South | View Regional Video
- Showers and thunderstorms are possible from the Ark-La-Tex right into the Southeast Monday.
- The highest rainfall amounts will be between a half inch and an inch.
- Severe thunderstorms are possible across Tennessee, Mississippi, Alabama and west/north Georgia. The main threat is damaging wind gusts but some hail and an isolated tornado are also possible.
- Temperatures will mainly vary from near average to 18 degrees above average, except 5 to 10 degrees below average from northern North Carolina to northwest South Carolina.
- Highs will range from some upper 40s in western North Carolina to the 90s in south Texas.
- By Tuesday, any lingering showers and thunderstorms will shift toward the Southeast Coast and into the Florida Peninsula.
Midwest | View Regional Video
- Ukko's winds and snow shift eastward into the northern Great Lakes today
- While any lingering snow diminishes in the Dakotas, snow will target Minnesota, Iowa, Wisconsin and Michigan with some wintry mix from southern Iowa to the southern Great Lakes. Northern Minnesota could see snow totals up to 6 inches.
- Northwest winds behind the storm will be strong across the Plains and Mississippi Valley with gusts in western Minnesota and northern Iowa well over 40 mph. Parts of the easternmost Dakotas, western Minnesota and northern Iowa will deal with possible blizzard conditions. Gusty east-southeast winds are likely in eastern Upper Michigan and near Lake Huron in eastern Lower Michigan.
- Rain and some thunderstorms will target the Ohio Valley. The heaviest rain in southeast Indiana, Ohio and Kentucky could top 1 inch. Some severe thunderstorms are possible in eastern Kentucky, mainly producing damaging wind gusts.
- Temperatures will vary from near average to 20 degrees below average.
- Highs will range from the teens and 20s in North Dakota, eastern South Dakota and Minnesota to the 50s in Kentucky and near 60 degrees in southwest Kansas.
- By Tuesday, snow showers will linger around the Great Lakes while a little light snow and rain move through the lower Missouri and mid-Mississippi Valleys.
West | View Regional Video
- Snow showers are possible across the northern Rockies and possibly out into the high Plains of Montana. Only a few snow showers may linger in the Colorado Rockies.

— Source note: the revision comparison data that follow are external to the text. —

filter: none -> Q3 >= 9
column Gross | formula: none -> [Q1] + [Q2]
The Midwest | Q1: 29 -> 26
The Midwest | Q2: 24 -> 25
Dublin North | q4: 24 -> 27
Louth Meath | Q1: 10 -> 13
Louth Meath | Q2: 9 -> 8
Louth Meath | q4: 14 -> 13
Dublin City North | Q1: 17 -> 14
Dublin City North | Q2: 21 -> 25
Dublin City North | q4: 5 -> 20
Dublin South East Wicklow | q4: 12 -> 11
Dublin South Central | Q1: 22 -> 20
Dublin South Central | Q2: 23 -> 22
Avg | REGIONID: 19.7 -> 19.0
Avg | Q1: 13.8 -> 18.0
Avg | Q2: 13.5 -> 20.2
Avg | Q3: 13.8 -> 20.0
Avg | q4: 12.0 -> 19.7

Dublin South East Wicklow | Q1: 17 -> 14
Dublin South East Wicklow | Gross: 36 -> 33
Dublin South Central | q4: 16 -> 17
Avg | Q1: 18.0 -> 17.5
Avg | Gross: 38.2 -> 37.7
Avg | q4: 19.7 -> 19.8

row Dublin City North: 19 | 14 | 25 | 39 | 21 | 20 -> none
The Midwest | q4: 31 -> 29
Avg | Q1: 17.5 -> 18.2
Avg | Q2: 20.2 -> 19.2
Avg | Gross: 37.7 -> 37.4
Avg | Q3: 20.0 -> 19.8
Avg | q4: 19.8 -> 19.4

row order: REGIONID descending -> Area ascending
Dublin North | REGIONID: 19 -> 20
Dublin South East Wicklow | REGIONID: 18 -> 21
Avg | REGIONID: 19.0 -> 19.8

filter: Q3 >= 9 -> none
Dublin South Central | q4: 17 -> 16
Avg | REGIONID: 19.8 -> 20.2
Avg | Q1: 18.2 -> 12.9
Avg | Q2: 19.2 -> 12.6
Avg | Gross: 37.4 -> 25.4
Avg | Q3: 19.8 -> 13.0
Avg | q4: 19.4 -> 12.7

- Meanwhile, a little rain and mountain snow clips western Washington.
- Locally gusty westerly winds will target eastern Washington, the Rockies and the high Plains of southeast Wyoming and northeast Colorado.
- Temperatures will vary from below average in Montana and Wyoming to above average in interior California, Nevada, Arizona and New Mexico.
- Highs will range from the teens and 20s in the northeast tip of Montana to the upper 70s and 80s in the Desert Southwest.
- Showery rain and mountain snow sweep into the Pacific Northwest ahead of the next storm Tuesday.